Exactly as written, please repeat the data that follows, but not the pictures.

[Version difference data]
■ ■ ■ ■ ■ ■ ■

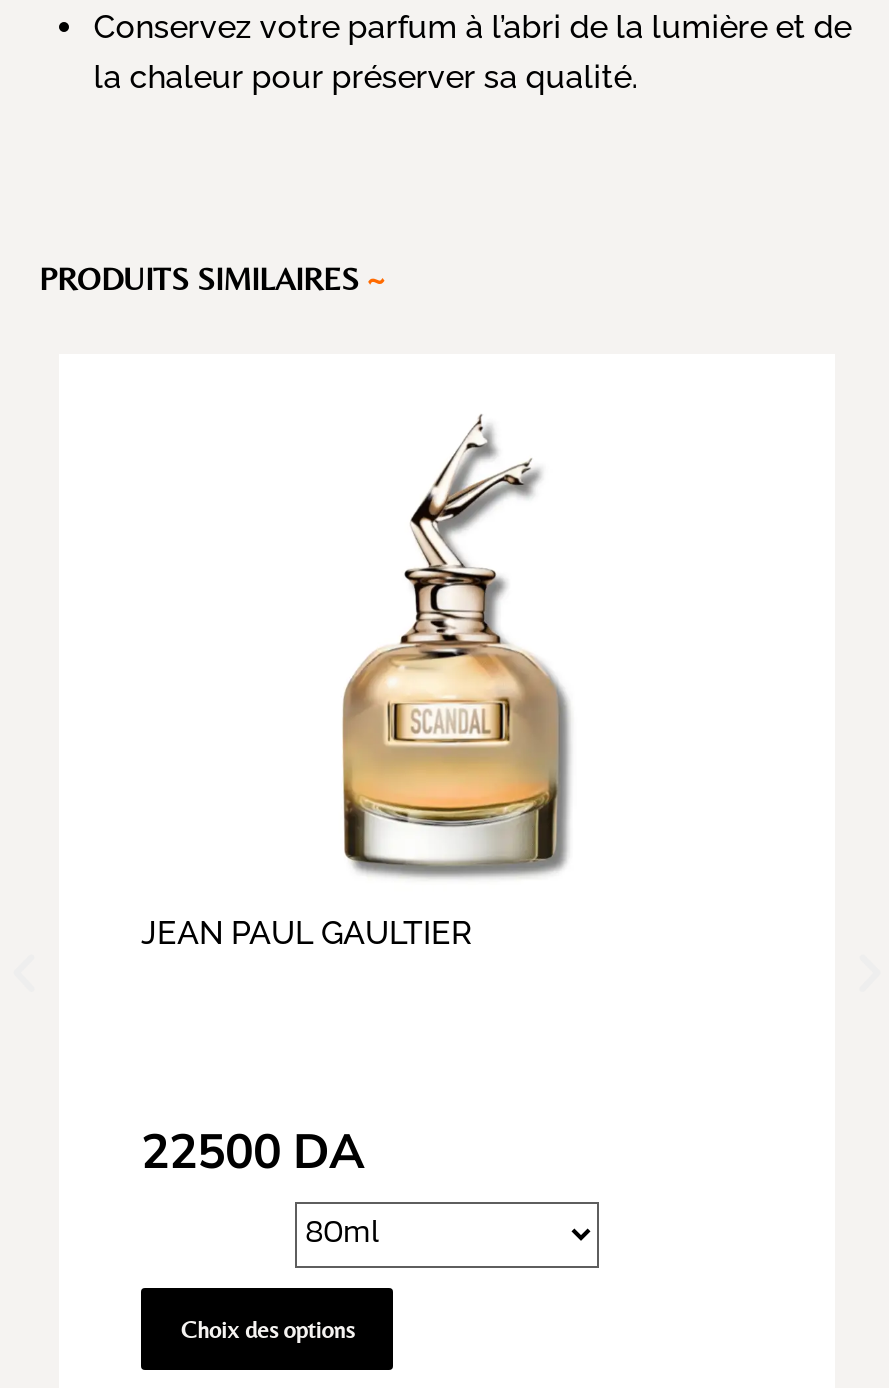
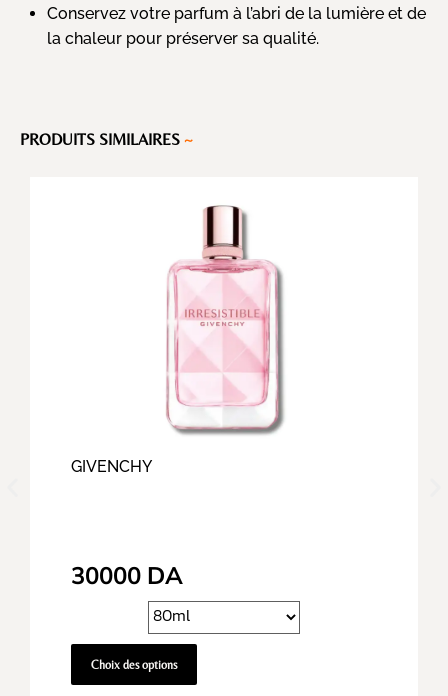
- [image]
- JEAN PAUL GAULTIER
+ [image]
+ GIVENCHY

- 22500 DA
+ 30000 DA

■ ■ ■ ■ ■ ■ ■

_RESPONSE FOR THIS EXERCISE:_
- [image]
- JEAN PAUL GAULTIER
+ [image]
+ GIVENCHY

- 22500 DA
+ 30000 DA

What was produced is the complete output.